**Exercise**
Lines in which "color" appears should be pulled from the data below.

(Web document revisions)
______________________________
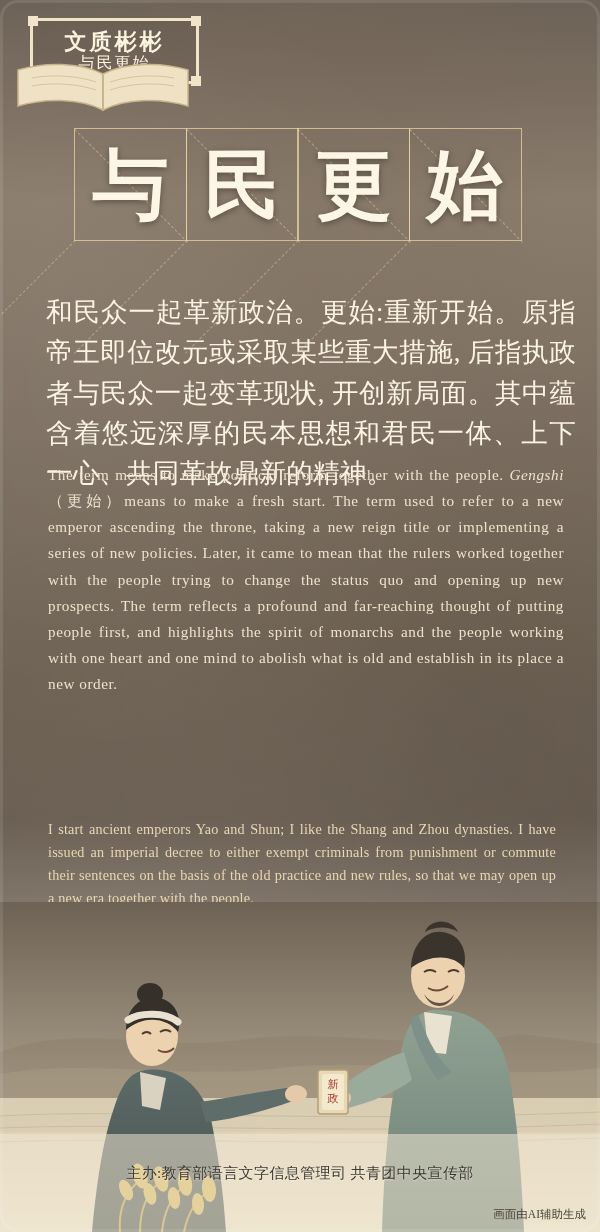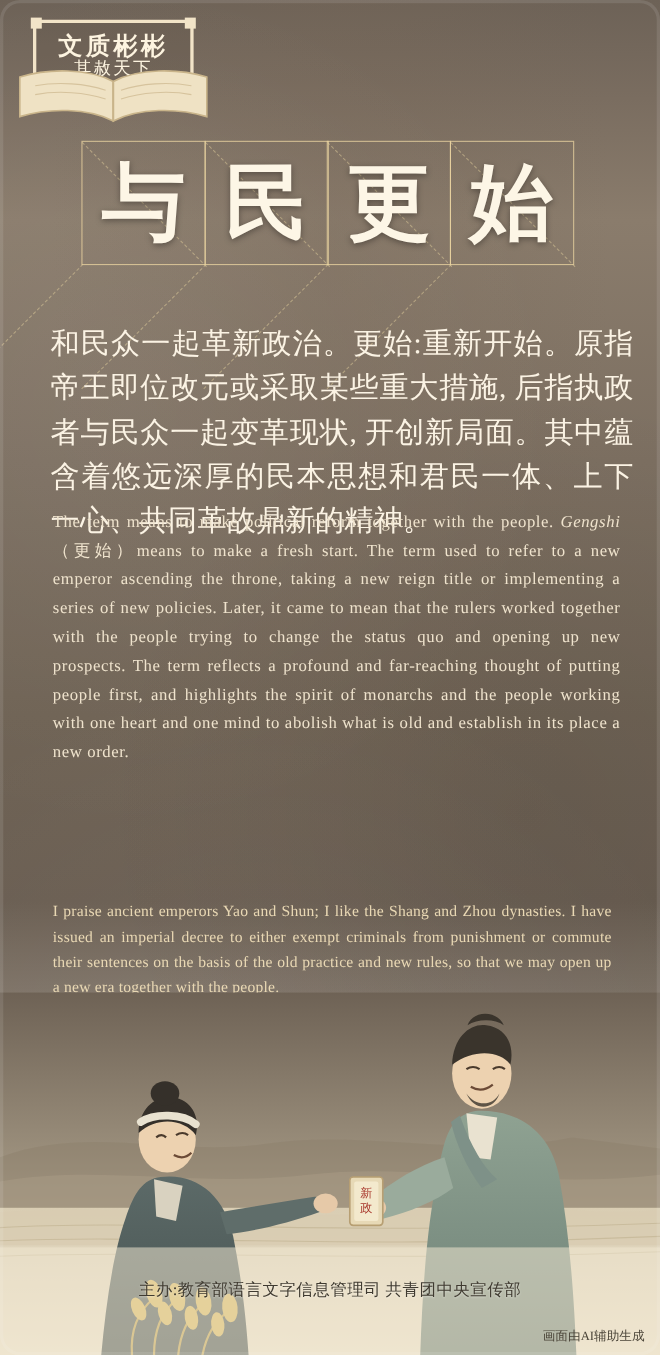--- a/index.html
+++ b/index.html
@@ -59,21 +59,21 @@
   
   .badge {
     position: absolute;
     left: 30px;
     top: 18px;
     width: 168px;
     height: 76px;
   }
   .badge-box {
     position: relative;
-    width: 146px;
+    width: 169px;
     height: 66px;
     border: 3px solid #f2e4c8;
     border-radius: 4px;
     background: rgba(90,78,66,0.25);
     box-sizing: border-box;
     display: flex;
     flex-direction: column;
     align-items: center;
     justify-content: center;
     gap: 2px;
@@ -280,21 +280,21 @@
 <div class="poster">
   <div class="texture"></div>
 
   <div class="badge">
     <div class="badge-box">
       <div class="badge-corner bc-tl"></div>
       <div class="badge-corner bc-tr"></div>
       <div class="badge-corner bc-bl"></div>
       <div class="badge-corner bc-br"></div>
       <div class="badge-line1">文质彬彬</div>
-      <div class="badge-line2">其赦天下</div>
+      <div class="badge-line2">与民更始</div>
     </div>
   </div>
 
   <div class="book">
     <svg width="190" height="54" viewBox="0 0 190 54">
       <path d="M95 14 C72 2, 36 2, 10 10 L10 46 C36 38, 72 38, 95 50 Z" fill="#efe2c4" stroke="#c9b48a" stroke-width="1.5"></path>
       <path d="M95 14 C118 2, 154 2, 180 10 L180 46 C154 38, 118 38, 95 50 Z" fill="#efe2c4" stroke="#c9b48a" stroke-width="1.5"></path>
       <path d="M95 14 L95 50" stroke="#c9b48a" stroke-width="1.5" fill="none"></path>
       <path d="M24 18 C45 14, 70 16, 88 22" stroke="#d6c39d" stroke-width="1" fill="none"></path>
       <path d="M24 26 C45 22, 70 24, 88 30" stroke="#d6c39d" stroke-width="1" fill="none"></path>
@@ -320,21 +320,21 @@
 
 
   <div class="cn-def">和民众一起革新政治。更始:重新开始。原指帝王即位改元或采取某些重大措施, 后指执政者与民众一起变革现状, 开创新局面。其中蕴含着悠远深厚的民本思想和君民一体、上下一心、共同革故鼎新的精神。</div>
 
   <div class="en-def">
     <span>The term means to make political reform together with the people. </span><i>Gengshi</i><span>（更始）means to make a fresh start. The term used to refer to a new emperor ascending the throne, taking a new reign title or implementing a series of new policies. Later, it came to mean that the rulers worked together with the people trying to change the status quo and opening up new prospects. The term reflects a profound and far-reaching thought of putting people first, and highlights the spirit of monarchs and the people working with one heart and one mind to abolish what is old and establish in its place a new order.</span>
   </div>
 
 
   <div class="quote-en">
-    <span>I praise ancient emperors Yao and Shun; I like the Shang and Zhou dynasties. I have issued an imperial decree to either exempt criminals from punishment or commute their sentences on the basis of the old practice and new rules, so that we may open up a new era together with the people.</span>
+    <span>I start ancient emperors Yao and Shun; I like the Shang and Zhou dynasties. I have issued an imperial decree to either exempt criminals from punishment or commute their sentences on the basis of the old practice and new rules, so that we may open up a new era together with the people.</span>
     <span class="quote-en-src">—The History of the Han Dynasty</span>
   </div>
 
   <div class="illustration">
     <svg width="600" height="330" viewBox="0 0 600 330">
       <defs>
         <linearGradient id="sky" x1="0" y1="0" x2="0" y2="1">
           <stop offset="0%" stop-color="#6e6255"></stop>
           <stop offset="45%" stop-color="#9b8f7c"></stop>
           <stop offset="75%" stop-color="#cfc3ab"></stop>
______________________________
**Reply to the task**
           <stop offset="0%" stop-color="#6e6255"></stop>
           <stop offset="45%" stop-color="#9b8f7c"></stop>
           <stop offset="75%" stop-color="#cfc3ab"></stop>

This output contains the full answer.